Estados Unidos – A Meta anunciou nesta semana que baniu, neste ano, mais de 6,8 milhões de contas do WhatsApp usadas para aplicar golpes. Muitas estavam associadas a centros criminosos no Sudeste Asiático, onde golpistas operam investimentos fraudulentos em criptomoedas e pirâmides financeiras.
A dona do WhatsApp alertou que os criminosos pedem às vítimas que paguem um valor adiantado para receber supostos lucros ou rendimentos. Eles chegam a mostrar quanto as pessoas já “ganharam” antes de pedir que depositem ainda mais dinheiro, segundo a mídia internacional.
Para identificar as contas fraudulentas, de janeiro a junho a Meta utilizou sinais técnicos para detectá-las antes que pudessem executar seus golpes. Como medida adicional, a empresa lançará uma nova função de segurança que alertará os usuários quando alguém que não está em sua lista de contatos os adicionar a um grupo do WhatsApp.
Esse tipo de fraude vem sendo aplicado por criminosos no Japão e em outros países, levando as pessoas a perder cada vez mais dinheiro. Em março, a Comissão Federal de Comércio dos EUA (FTC, na sigla em inglês) informou que consumidores perderam mais de US$ 12,5 bilhões para golpes em 2024 — um aumento de 25% em relação ao ano anterior. Embora o número de casos tenha se mantido estável, a porcentagem de pessoas que perderam dinheiro subiu dois dígitos, segundo a FTC.

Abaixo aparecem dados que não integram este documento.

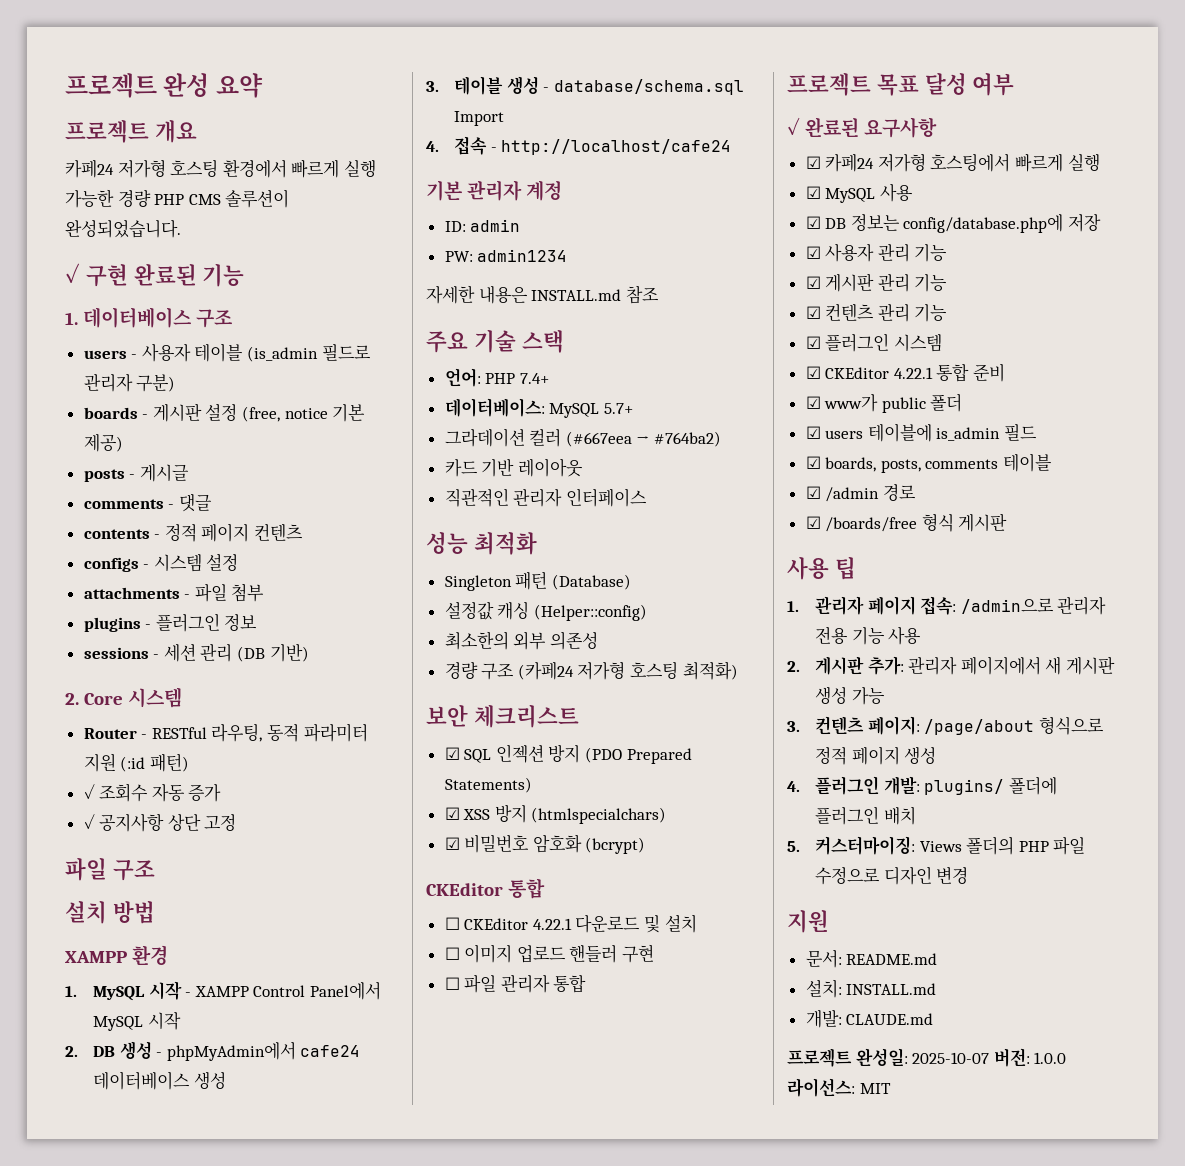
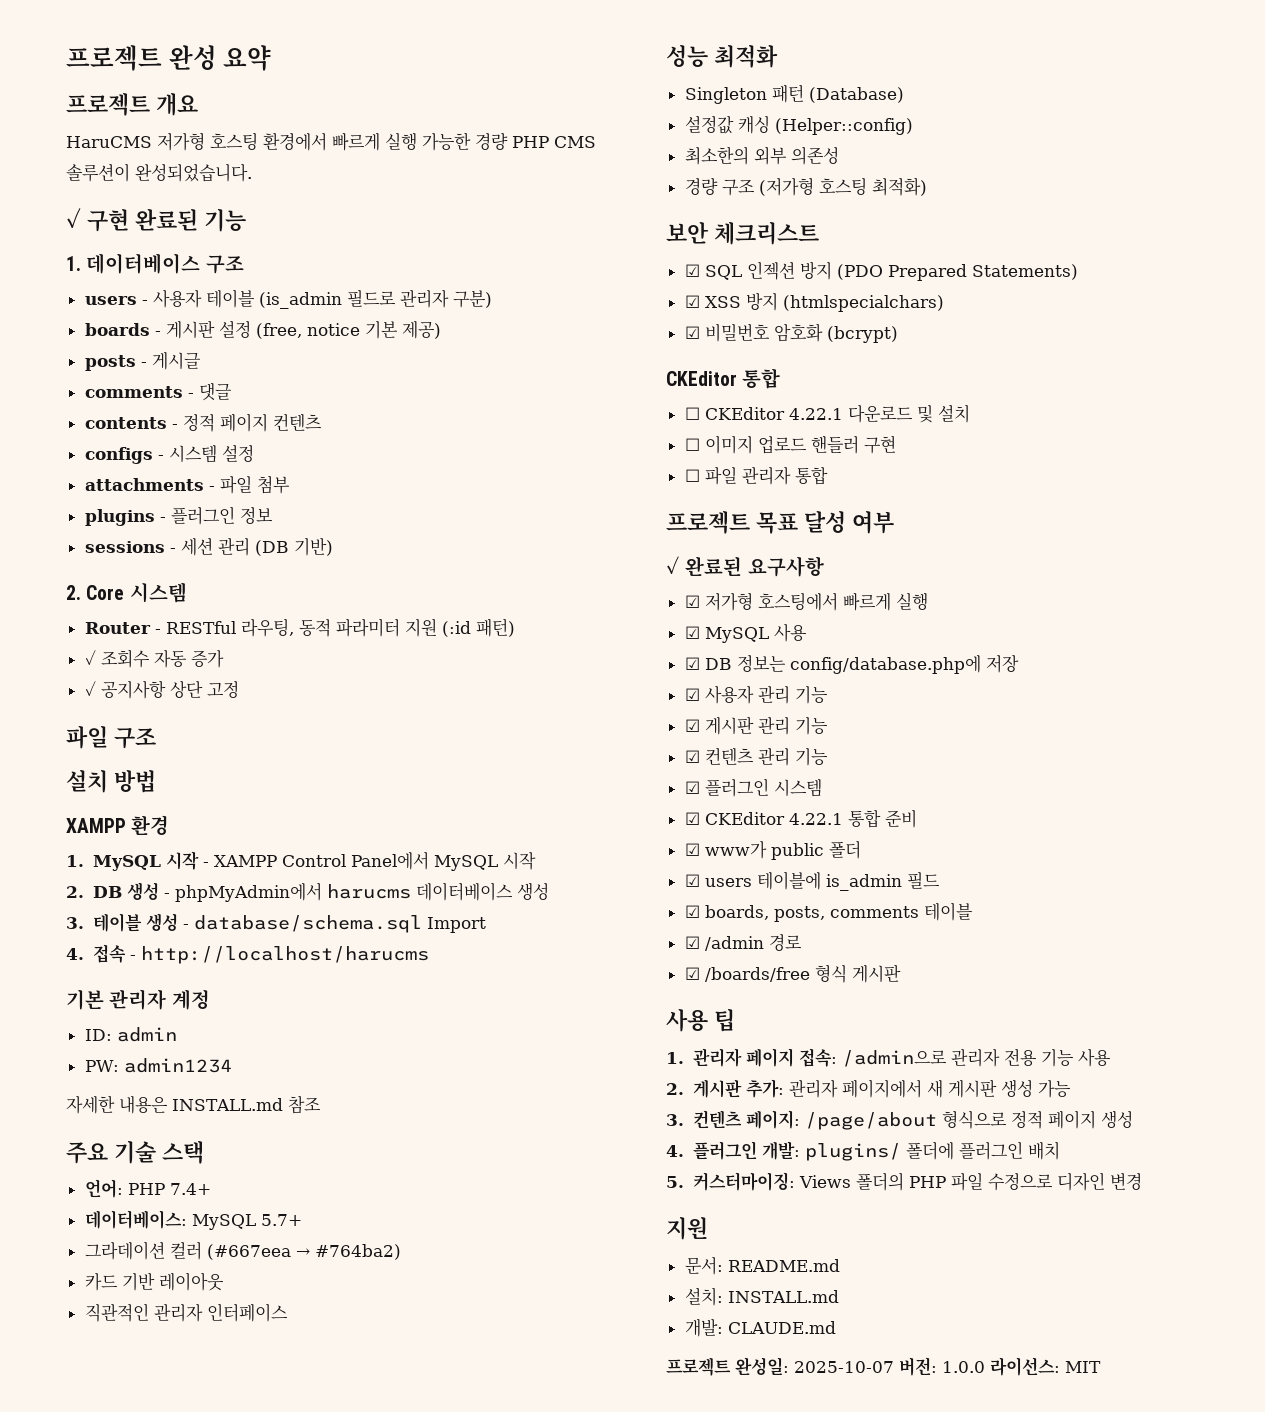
- 카페24 저가형 호스팅 환경에서 빠르게 실행 가능한 경량 PHP CMS 솔루션이 완성되었습니다.
+ HaruCMS 저가형 호스팅 환경에서 빠르게 실행 가능한 경량 PHP CMS 솔루션이 완성되었습니다.
- 2. DB 생성 - phpMyAdmin에서 cafe24 데이터베이스 생성
+ 2. DB 생성 - phpMyAdmin에서 harucms 데이터베이스 생성
- 4. 접속 - http://localhost/cafe24
+ 4. 접속 - http://localhost/harucms
- 경량 구조 (카페24 저가형 호스팅 최적화)
+ 경량 구조 (저가형 호스팅 최적화)
- ☑ 카페24 저가형 호스팅에서 빠르게 실행
+ ☑ 저가형 호스팅에서 빠르게 실행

Os golpes mais comuns envolvem contato com vítimas por falsos representantes do governo, alertas sobre problemas em compras online, oportunidades de negócios e empregos fraudulentos, além de investimentos falsos.
No Japão, criminosos abordam as vítimas por redes sociais, conquistam sua confiança e as convencem a investir. A pessoa envia grandes quantias para uma conta indicada pelos golpistas e, ao tentar resgatar o valor, é informada de que precisa pagar mais uma taxa. É nesse momento que, geralmente, a vítima percebe que caiu em um golpe.
O diretor do Bureau de Proteção ao Consumidor dos EUA, Christopher Mufarrige, afirmou que os golpistas estão cada vez mais criativos em suas táticas. Já Rachel Tobac, hacker e CEO da SocialProof Security, aconselha os usuários do WhatsApp a terem cautela ao receber mensagens que criem um falso senso de urgência.
“Os golpistas se aproveitam da bondade, do desespero ou do medo de que a pessoa possa estar em apuros se não enviar o dinheiro rapidamente”, disse ela.
A Meta também informou que esses criminosos frequentemente tentam levar as vítimas a usar várias plataformas online para impedir que empresas de tecnologia descubram toda a extensão de suas operações.